(WHAT THE TASK ASKS)
Please report every line in the entries that contains the string "none".

☆ ☆ ☆ ☆ ☆

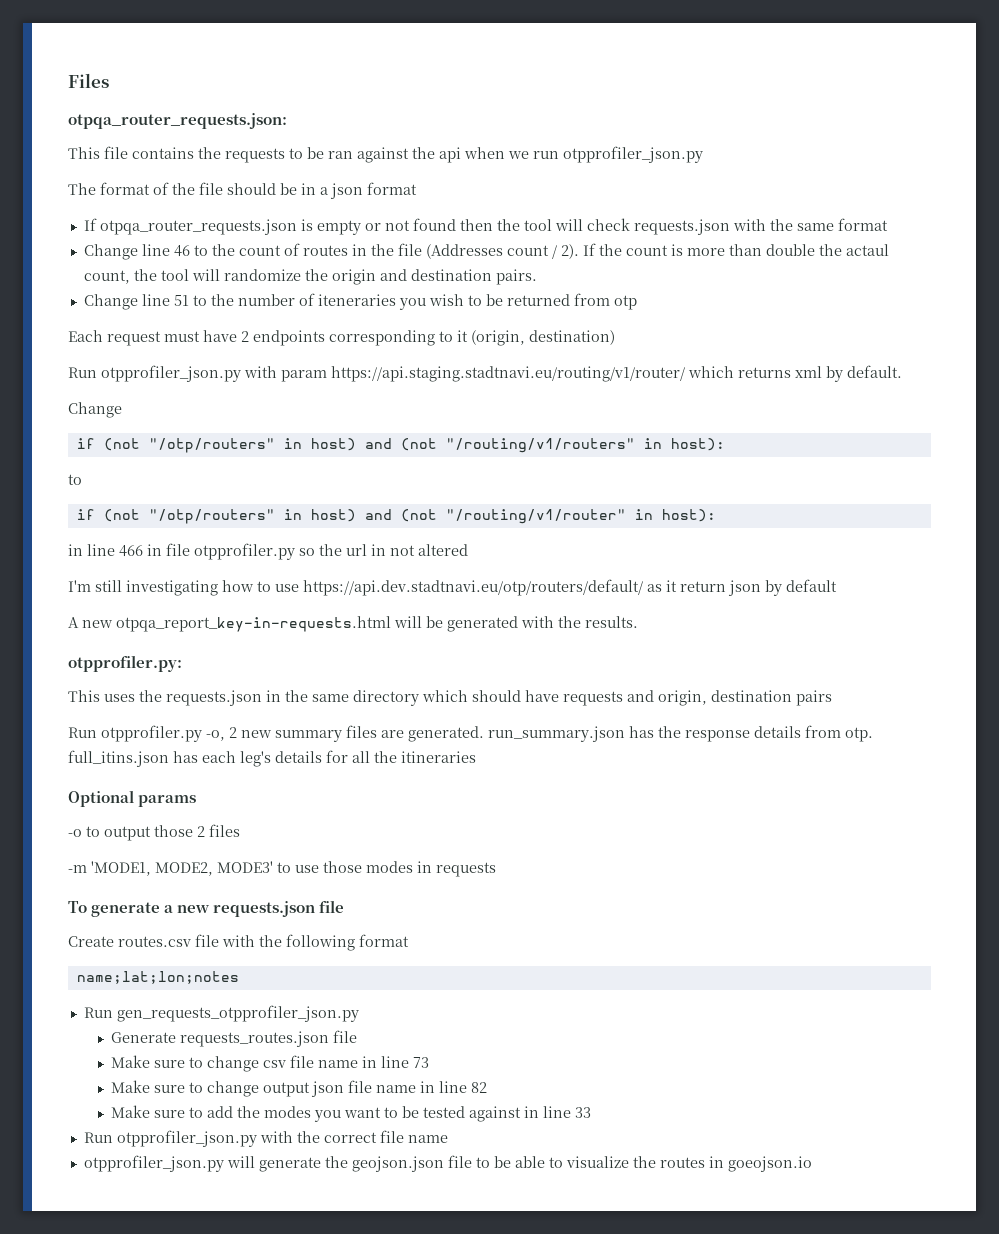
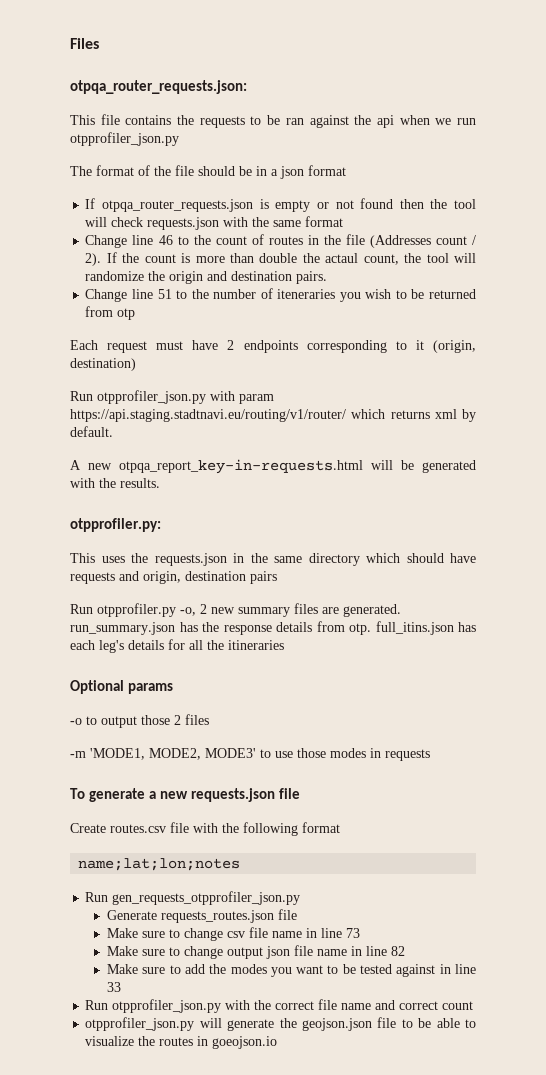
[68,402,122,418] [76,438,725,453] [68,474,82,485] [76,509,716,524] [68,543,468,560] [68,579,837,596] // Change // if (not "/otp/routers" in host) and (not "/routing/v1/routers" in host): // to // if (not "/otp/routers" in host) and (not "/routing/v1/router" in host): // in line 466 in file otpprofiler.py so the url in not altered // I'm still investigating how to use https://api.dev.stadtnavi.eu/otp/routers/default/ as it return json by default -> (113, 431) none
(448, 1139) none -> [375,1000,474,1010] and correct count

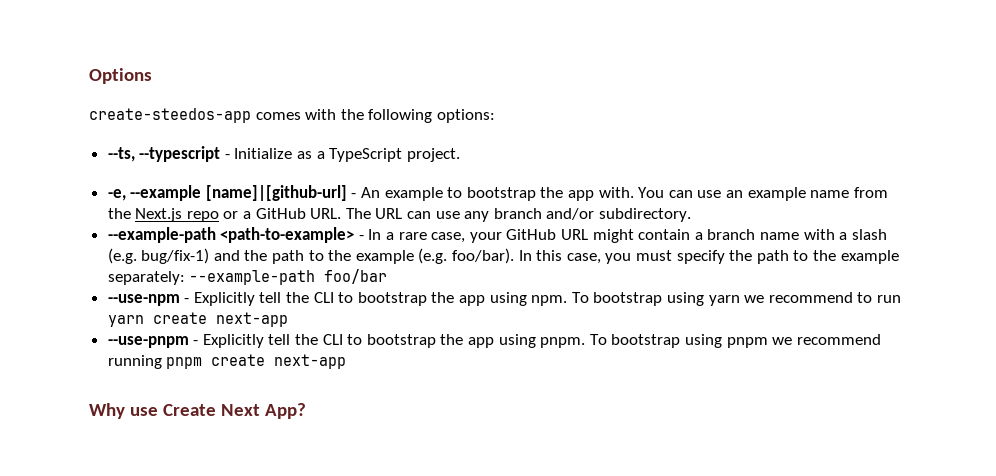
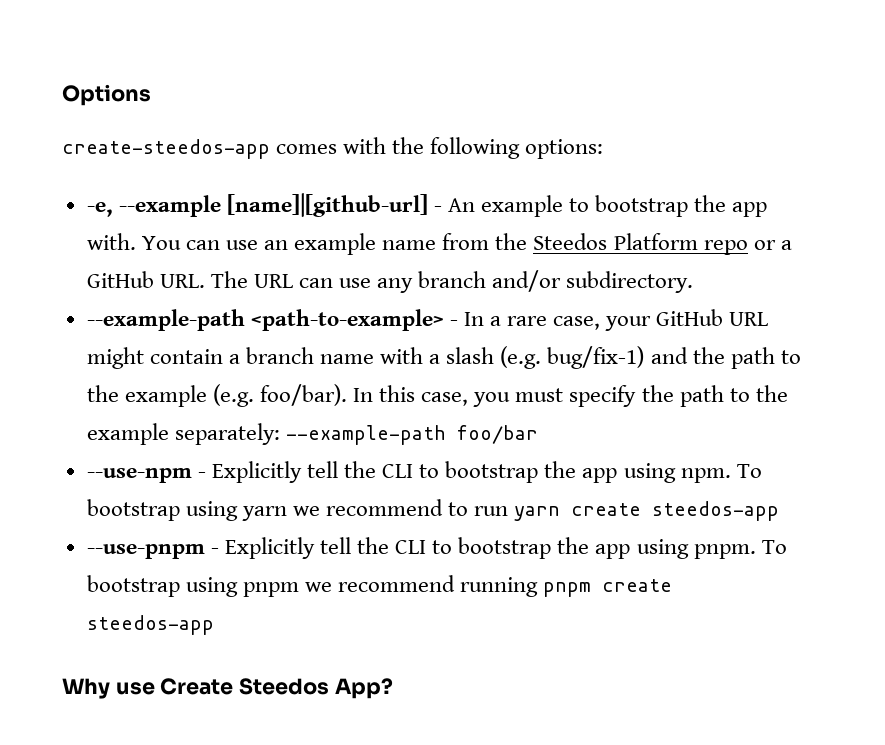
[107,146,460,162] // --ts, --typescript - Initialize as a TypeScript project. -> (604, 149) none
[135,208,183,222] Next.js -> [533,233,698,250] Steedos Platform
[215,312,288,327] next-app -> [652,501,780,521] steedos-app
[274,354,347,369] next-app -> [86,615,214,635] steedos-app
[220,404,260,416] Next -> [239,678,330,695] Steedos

☆ ☆ ☆ ☆ ☆

(TASK RESULT)
[68,402,122,418] [76,438,725,453] [68,474,82,485] [76,509,716,524] [68,543,468,560] [68,579,837,596] // Change // if (not "/otp/routers" in host) and (not "/routing/v1/routers" in host): // to // if (not "/otp/routers" in host) and (not "/routing/v1/router" in host): // in line 466 in file otpprofiler.py so the url in not altered // I'm still investigating how to use https://api.dev.stadtnavi.eu/otp/routers/default/ as it return json by default -> (113, 431) none
(448, 1139) none -> [375,1000,474,1010] and correct count
[107,146,460,162] // --ts, --typescript - Initialize as a TypeScript project. -> (604, 149) none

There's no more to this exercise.